Noch Anfang der Woche war Mikael Ljungberg zum Sportdirektor des schwedischen Ringerverbandes ernannt worden. Alles schien sich zum Guten zu wenden. Aber die Depressionen, unter denen der Olympiasieger von Sydney litt, waren zu stark. Der 34-Jährige nahm sich in einer Klinik das Leben.


Olympiasieger Ljungberg (oben, 2000 in Sydney): Einer der besten Ringer aller Zeiten
AFP

Olympiasieger Ljungberg (oben, 2000 in Sydney): Einer der besten Ringer aller Zeiten

Göteborg - Wie der schwedische Ringer-Verband heute bekannt gab, hatte sich Ljungberg zur Behandlung seiner Erkrankung in einem psychiatrischen Krankenhaus in der Nähe von Göteborg befunden. Dort habe er Selbstmord begangen, hieß es in der offiziellen Mitteilung. Verbandschef Tony Stigsson sprach von einem "tragischen Ereignis".

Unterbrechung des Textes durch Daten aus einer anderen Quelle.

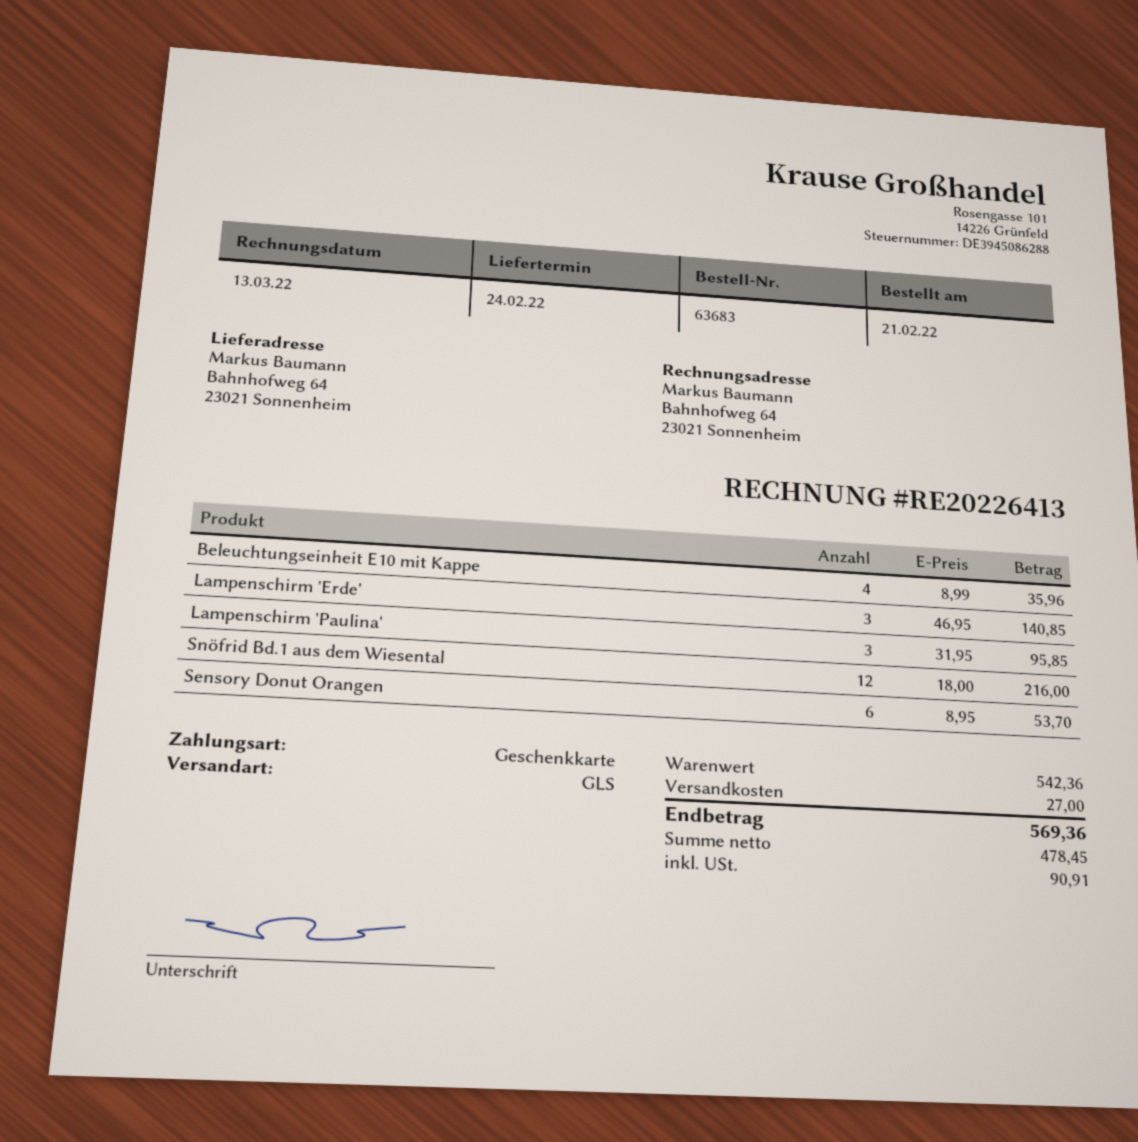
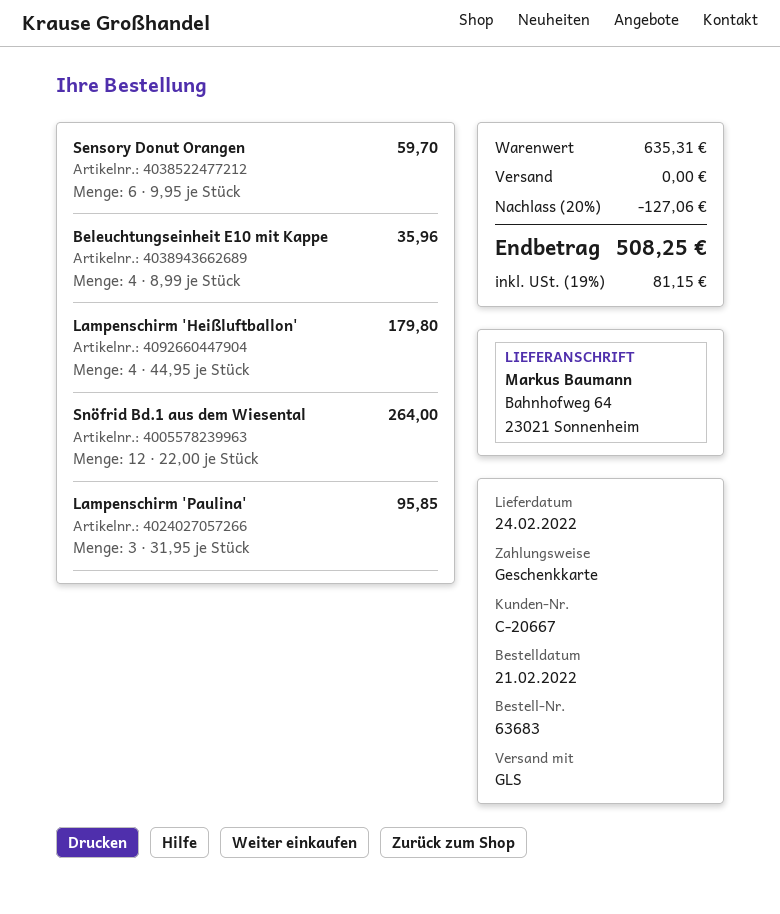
Lampenschirm 'Erde': 3 x 46.95 = 140.85 -> none
Snöfrid Bd.1 aus dem Wiesental: 12 x 18.00 = 216.00 -> 12 x 22.00 = 264.00
Sensory Donut Orangen: 6 x 8.95 = 53.70 -> 6 x 9.95 = 59.70
Lampenschirm 'Heißluftballon': none -> 4 x 44.95 = 179.80
subtotal: 542.36 -> 635.31
discount: none -> 20% = 127.06
shipping: 27.00 -> 0.00
tax: 90.91 -> 81.15
total: 569.36 -> 508.25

Ljungberg hatte 2000 in Sydney olympisches Gold im griechisch-römischen Stil in der Klasse bis 97 Kilogramm errungen. Schon vier Jahre zuvor war er in Atlanta in der Kategorie über 100 Kilogramm Dritter geworden.

Der Schwede, der nur 34 Jahre alt wurde, galt als einer der besten Ringer überhaupt und gewann zudem jeweils zweimal Gold bei Welt- und Europameisterschaften. Im Januar 2002 musste Ljungberg seine Karriere wegen anhaltender Rückenprobleme beenden. Die Verletzung hatte er sich in Sydney im Kampf um Gold zugezogen.